Le monde de Charlotte. Chap. 18 : Ah, ce cher Gewurzstraminer !
Je ne me rappelle
plus qui a dit que les hommes ne comprenaient pas grand-chose aux
affaires du cœur. Était-ce Madame X, Louise Deschâtelets ou Janette Bertrand ?
Peu importe : l’important est que la chose est vraie. J’en veux pour
preuve le comportement de ce cher Gewurztraminer après le souper de
l’autre soir chez ma sœur Guylaine. Vous vous rappellerez qu’il avait perdu ses
moyens en me voyant, puis qu’il m’avait fixé du regard tout le long du repas,
ce qui avait allumé dans les yeux de ma sœur les braises ardentes de la jalousie.
Heureusement, Julio avait été là pour me témoigner son affection et faire la
conversation. Autrement, je ne suis pas sûre de la tournure qu’aurait prise la
soirée.
Aussi, quelle ne fut pas ma surprise quand le surlendemain, môssieur
a eu l’audace de me téléphoner.
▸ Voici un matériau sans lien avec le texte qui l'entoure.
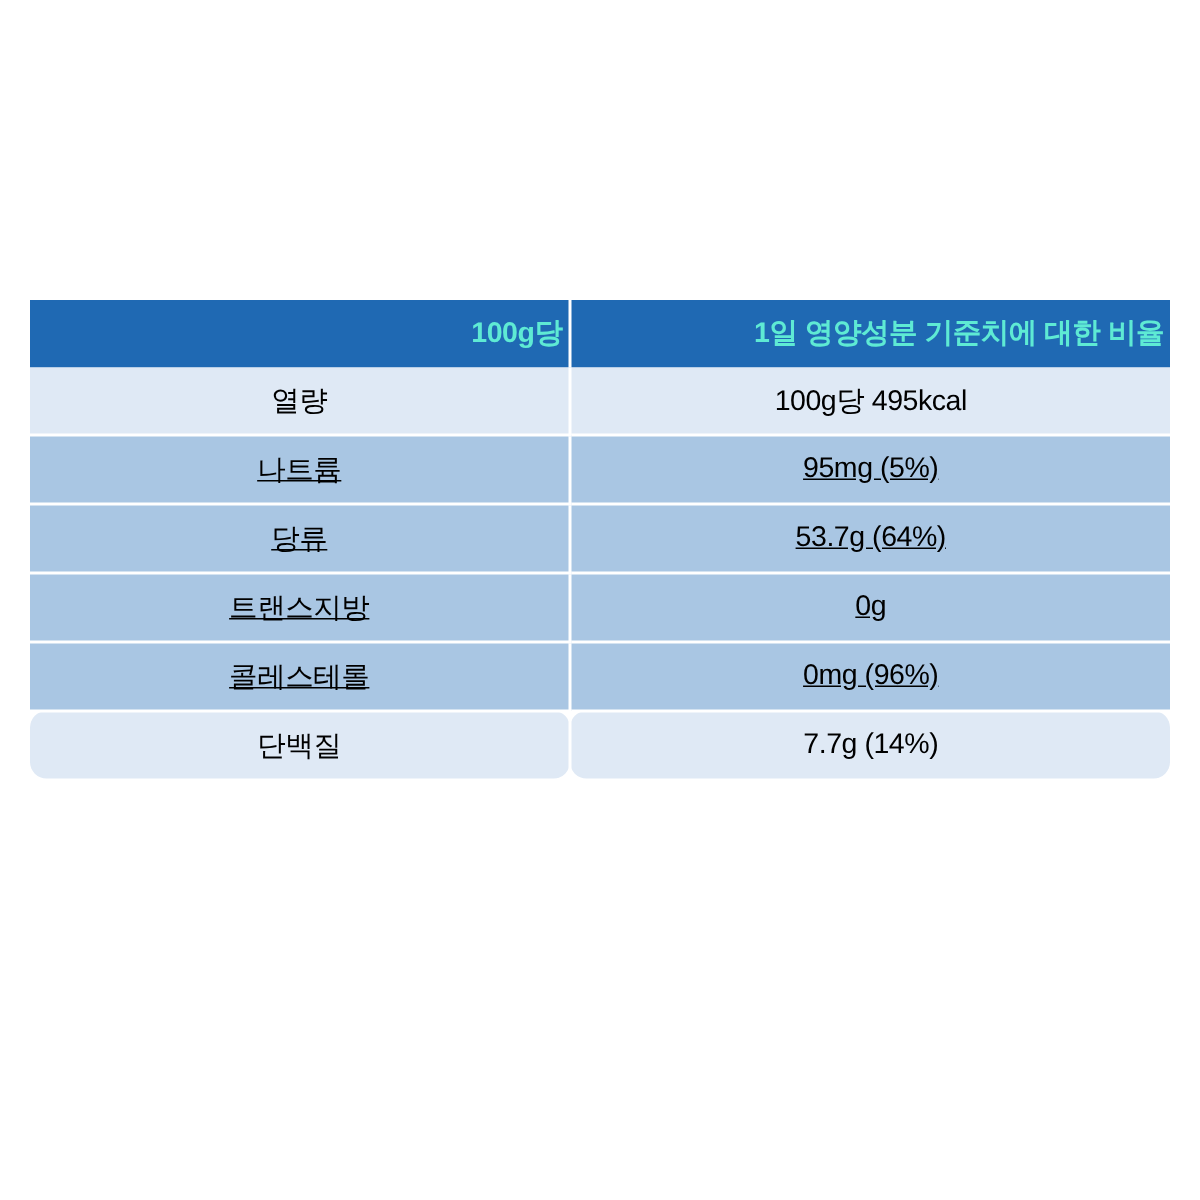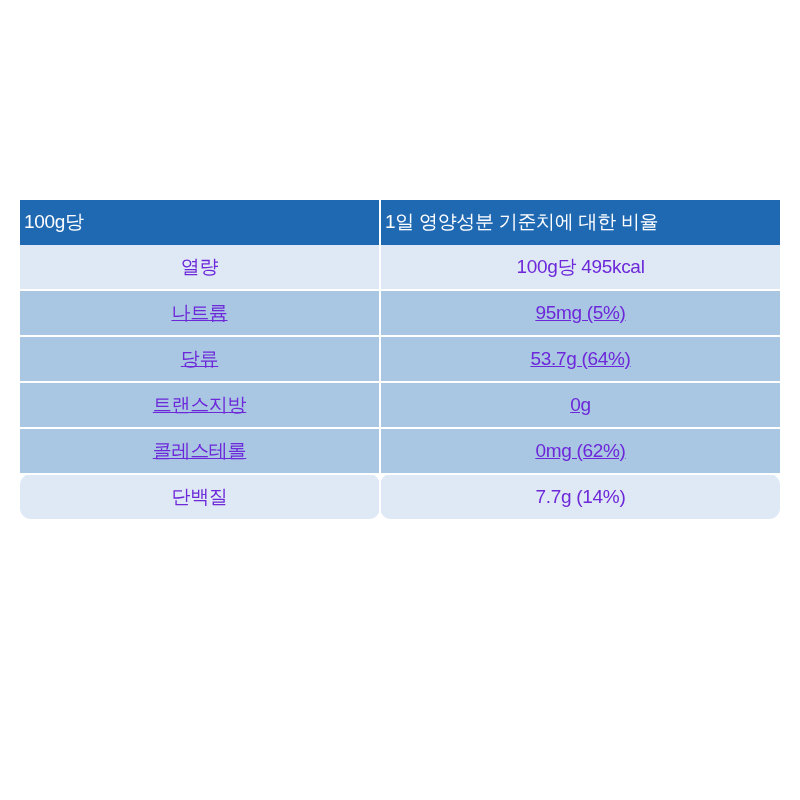--- a/index.html
+++ b/index.html
@@ -34,10 +34,10 @@
   table.nutrition col.c2 { width: 400px; }
   table.nutrition thead th {
     background: #1f69b3;
-    color: #ffffff;
+    color: #5eead4;
     font-size: 19px;
-    font-weight: normal;
-    text-align: left;
+    font-weight: bold;
+    text-align: right;
     padding: 9px 4px 10px 4px;
     letter-spacing: -0.3px;
     border: none;

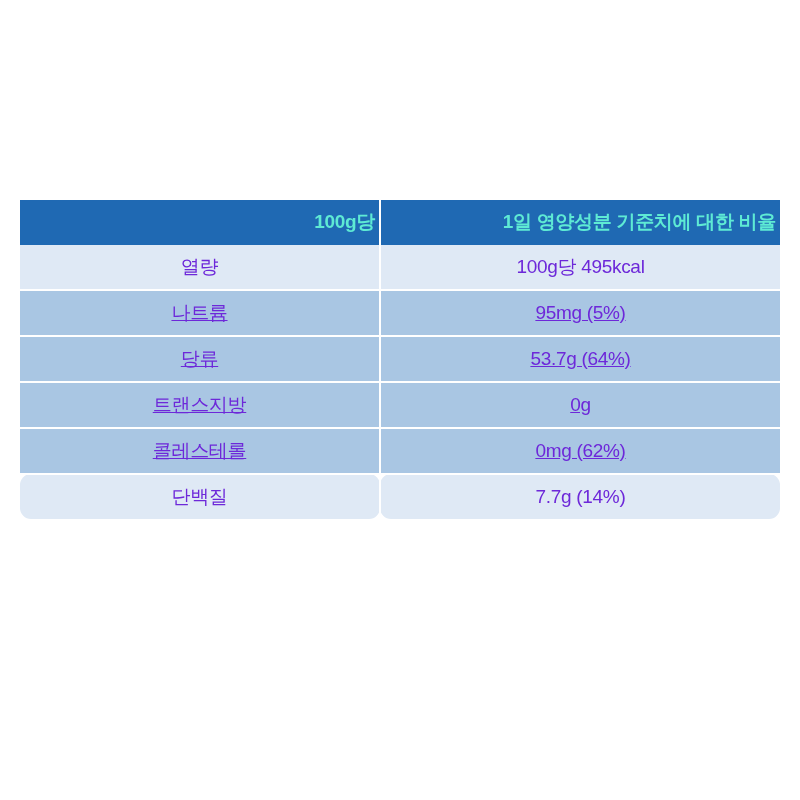--- a/index.html
+++ b/index.html
@@ -47,7 +47,7 @@
   }
   table.nutrition tbody td {
     font-size: 19px;
-    color: #6d28d9;
+    color: #000000;
     text-align: center;
     padding: 9px 4px 9px 4px;
     letter-spacing: -0.3px;

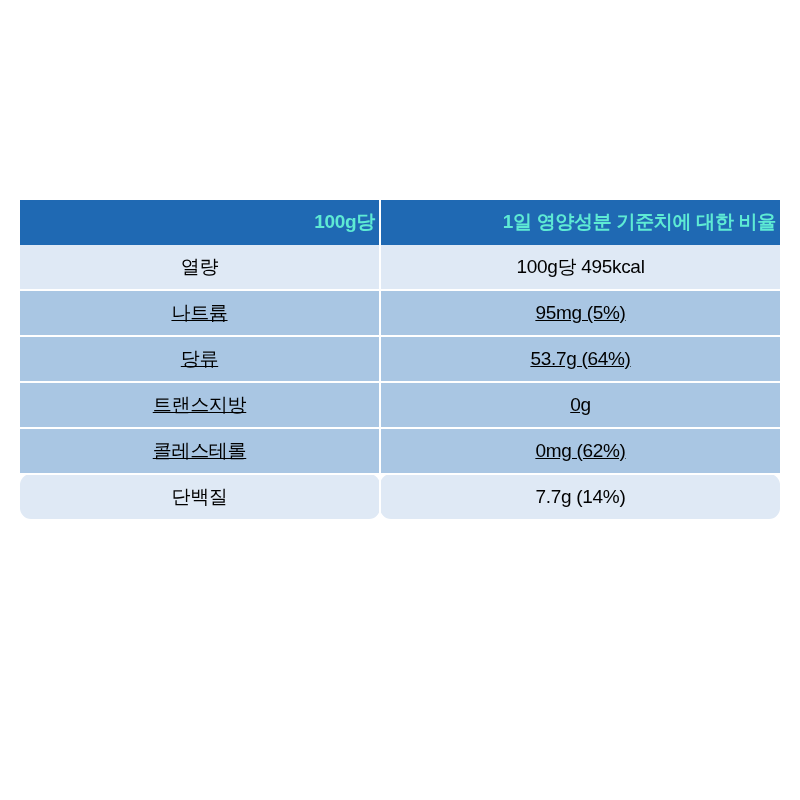--- a/index.html
+++ b/index.html
@@ -104,7 +104,7 @@
         </tr>
         <tr class="row-dark">
           <td class="cell-left">콜레스테롤</td>
-          <td class="cell-right">0mg (62%)</td>
+          <td class="cell-right">0mg (96%)</td>
         </tr>
         <tr class="row-light">
           <td class="cell-left">단백질</td>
Qui c’est, a chuchoté entre mes seins un Julio
encore plein de vigueur. Chut, lui ai-je répondu en ramenant le couvre-lit sur
mon corps, c’est le petit copain de ma sœur. Môssieur a commencé par s’excuser
pour son attitude de samedi, avant de s’enquérir de ma santé, de mon sommeil,
etc. Vous voyez le genre. Écoute Bonhomme, ai-je fini par lui répondre un peu plus sèchement
que je ne l’aurais voulu, notre lien d’affaire ne fait pas de nous de vieux
amis. Julio sortit la tête de sous le couvre-lit et me jeta un regard
interrogateur. Je compris que je devais faire attention à mes paroles. Je ne
suis pas seule en ce moment, m’empressai-je d’ajouter en l’enjoignant de me
rappeler un autre jour. J’aurais dû raccrocher à ce moment-là. Trop tard !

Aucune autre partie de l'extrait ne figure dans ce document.